Chronological Index | Subject Index

Tony, the global repentant of copyright

About the perils of commitment in an open society

How to cite this article?
Longo, Brunella (2016). Tony, the repentant of copyright. About the perils of commitment in an open society. icm2re [I Changed my Mind Reviewing Everything ISSN 2059-688X (Print)], 5.10 (October).

How to cite this article?
Longo, Brunella (2016). Tony, the repentant of copyright. About the perils of commitment in an open society. icm2re [I Changed my Mind Reviewing Everything ISSN 2059-688X (Online)], 5.10 (October).
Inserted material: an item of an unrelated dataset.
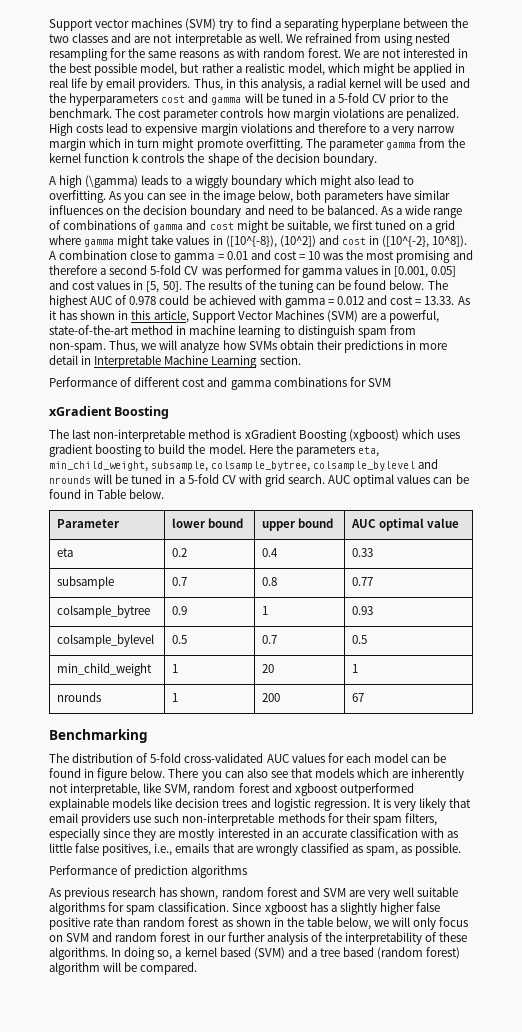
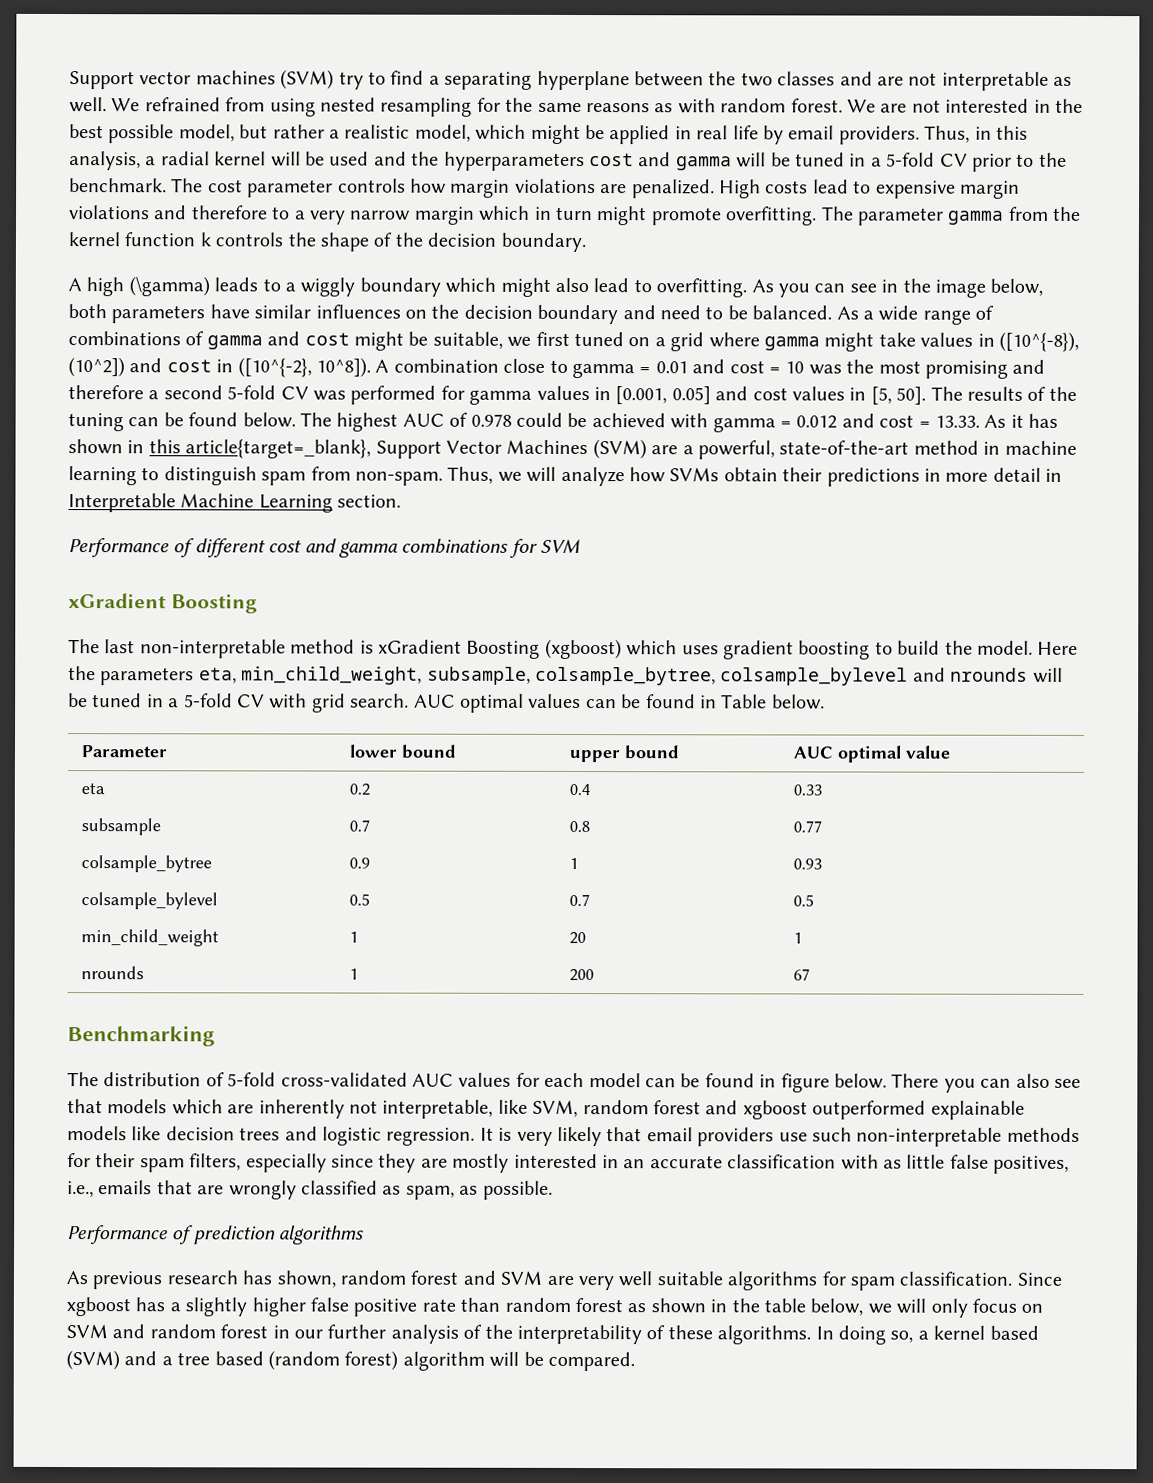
- The highest AUC of 0.978 could be achieved with gamma = 0.012 and cost = 13.33. As it has shown in this article, Support Vector Machines (SVM) are a powerful, state-of-the-art method in machine learning to distinguish spam from non-spam.
+ The highest AUC of 0.978 could be achieved with gamma = 0.012 and cost = 13.33. As it has shown in this article{target=_blank}, Support Vector Machines (SVM) are a powerful, state-of-the-art method in machine learning to distinguish spam from non-spam.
To Tony Muzi Falconi, godfather of the Global Alliance for public relations and communications management, that may be fed up of not getting a penny from all those groupware shared platforms plenty of notes, insights, empirical evidence, domain and expert knowledge etcetera.
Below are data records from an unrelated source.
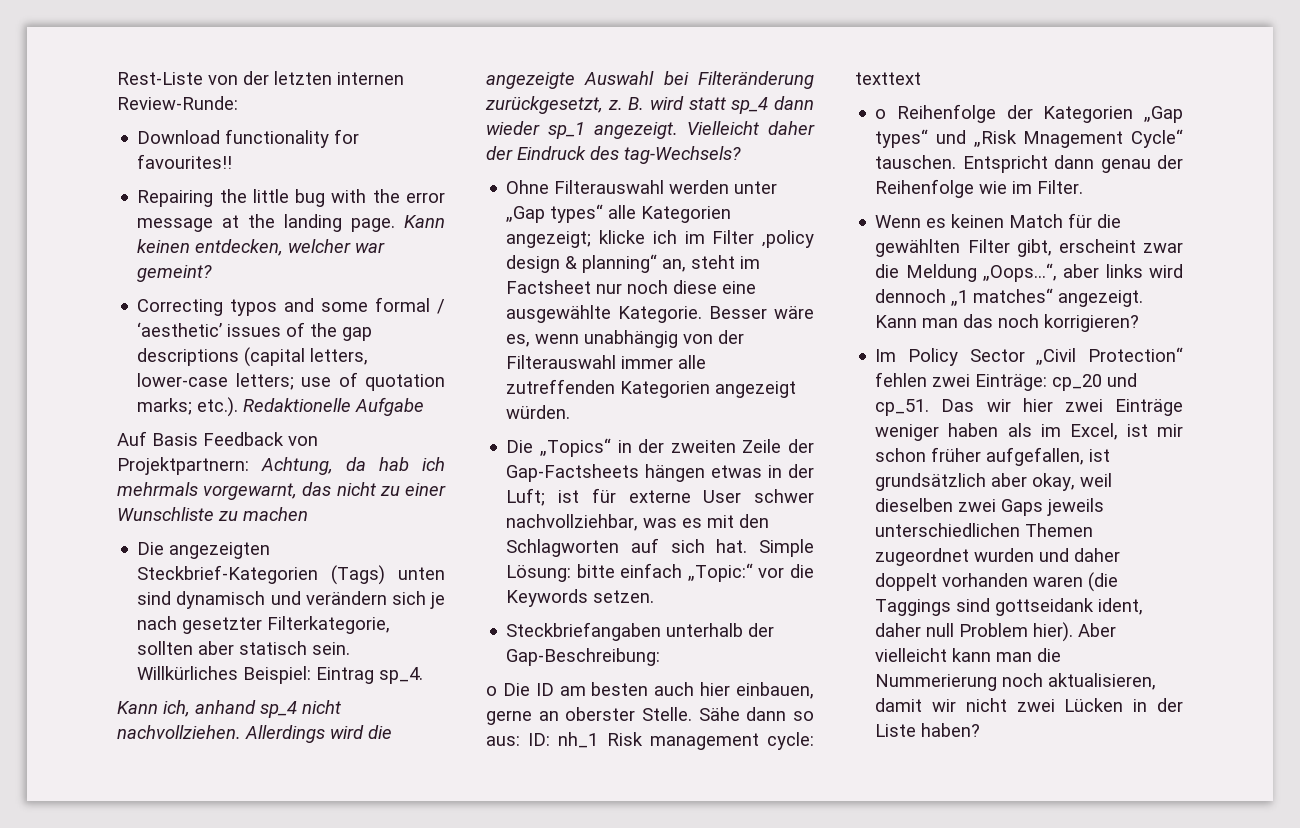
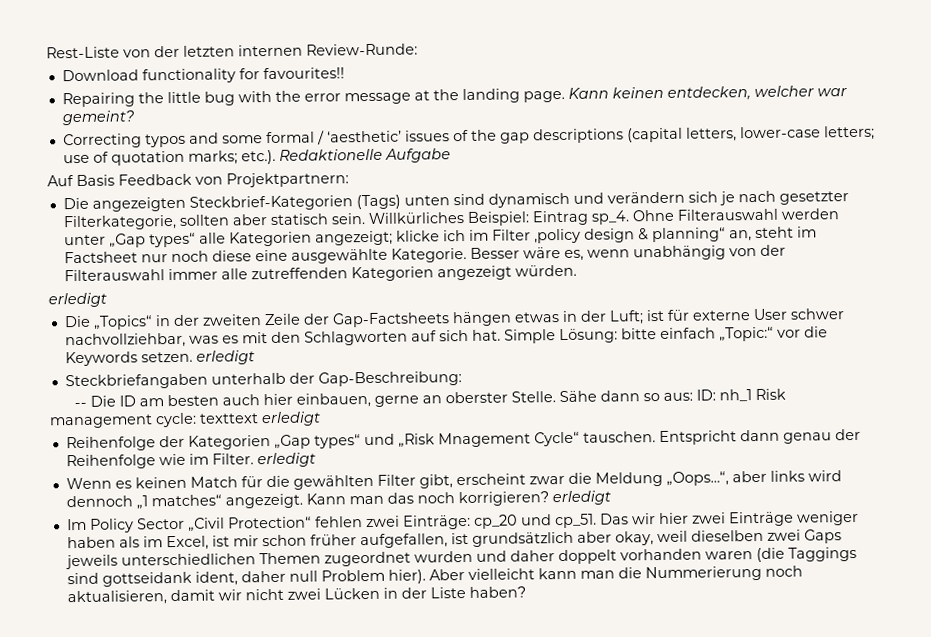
- Auf Basis Feedback von Projektpartnern: Achtung, da hab ich mehrmals vorgewarnt, das nicht zu einer Wunschliste zu machen
+ Auf Basis Feedback von Projektpartnern:
- Willkürliches Beispiel: Eintrag sp_4.
- Kann ich, anhand sp_4 nicht nachvollziehen. Allerdings wird die angezeigte Auswahl bei Filteränderung zurückgesetzt, z. B. wird statt sp_4 dann wieder sp_1 angezeigt. Vielleicht daher der Eindruck des tag-Wechsels?
- Ohne Filterauswahl werden unter „Gap types“ alle Kategorien angezeigt; klicke ich im Filter ‚policy design & planning“ an, steht im Factsheet nur noch diese eine ausgewählte Kategorie.
+ Willkürliches Beispiel: Eintrag sp_4. Ohne Filterauswahl werden unter „Gap types“ alle Kategorien angezeigt; klicke ich im Filter ‚policy design & planning“ an, steht im Factsheet nur noch diese eine ausgewählte Kategorie.
  Besser wäre es, wenn unabhängig von der Filterauswahl immer alle zutreffenden Kategorien angezeigt würden.
+ erledigt
- Simple Lösung: bitte einfach „Topic:“ vor die Keywords setzen.
+ Simple Lösung: bitte einfach „Topic:“ vor die Keywords setzen. erledigt
- o Die ID am besten auch hier einbauen, gerne an oberster Stelle.
+ -- Die ID am besten auch hier einbauen, gerne an oberster Stelle.
- Sähe dann so aus: ID: nh_1 Risk management cycle: texttext
- o Reihenfolge der Kategorien „Gap types“ und „Risk Mnagement Cycle“ tauschen.
+ Sähe dann so aus: ID: nh_1 Risk management cycle: texttext erledigt
+ Reihenfolge der Kategorien „Gap types“ und „Risk Mnagement Cycle“ tauschen.
- Entspricht dann genau der Reihenfolge wie im Filter.
+ Entspricht dann genau der Reihenfolge wie im Filter. erledigt
- Kann man das noch korrigieren?
+ Kann man das noch korrigieren? erledigt

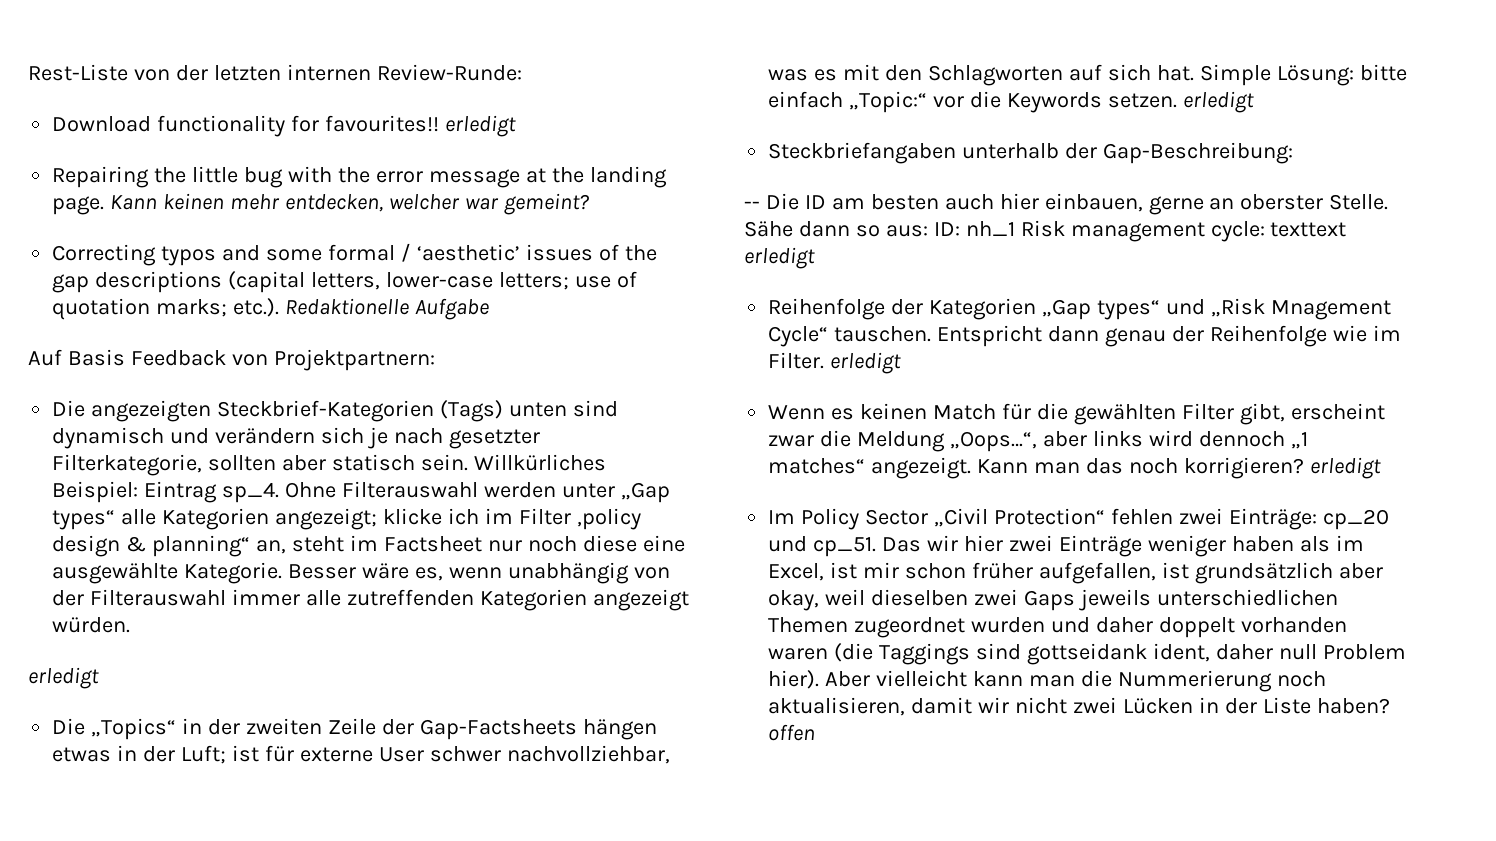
- Download functionality for favourites!!
+ Download functionality for favourites!! erledigt
- Kann keinen entdecken, welcher war gemeint?
+ Kann keinen mehr entdecken, welcher war gemeint?
- Aber vielleicht kann man die Nummerierung noch aktualisieren, damit wir nicht zwei Lücken in der Liste haben?
+ Aber vielleicht kann man die Nummerierung noch aktualisieren, damit wir nicht zwei Lücken in der Liste haben? offen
London, 27 February 2017 - Commitment can be defined in various ways. It can be seen as dependency, as vocation or fulfilment. The definition I like mostly was given by social psychologists Kiesler and Sakumura in 1966 when they wrote it consists of the pledging or binding of an individual to behavioural acts. This definition reminds me Bruno Latour's action network theory where commitment can be considered, in fact, as the often undefined glue among individuals. And the word glue, in a game of literary consonance that may have deeper fascinating meanings, reminds me of an old italian acquaintance that it would not be pretentious to define as the living Godfather of the 20th Century public relations industry, Tony Muzi Falconi: Tony self-published his Biased memoirs of a global public relator as an e-book in 2014 under the title Glow worms. But let's stick to the preamble about the notion of commitment before returning to the main anecdotal evidence I use in this article that is indeed offered by Tony's life and works.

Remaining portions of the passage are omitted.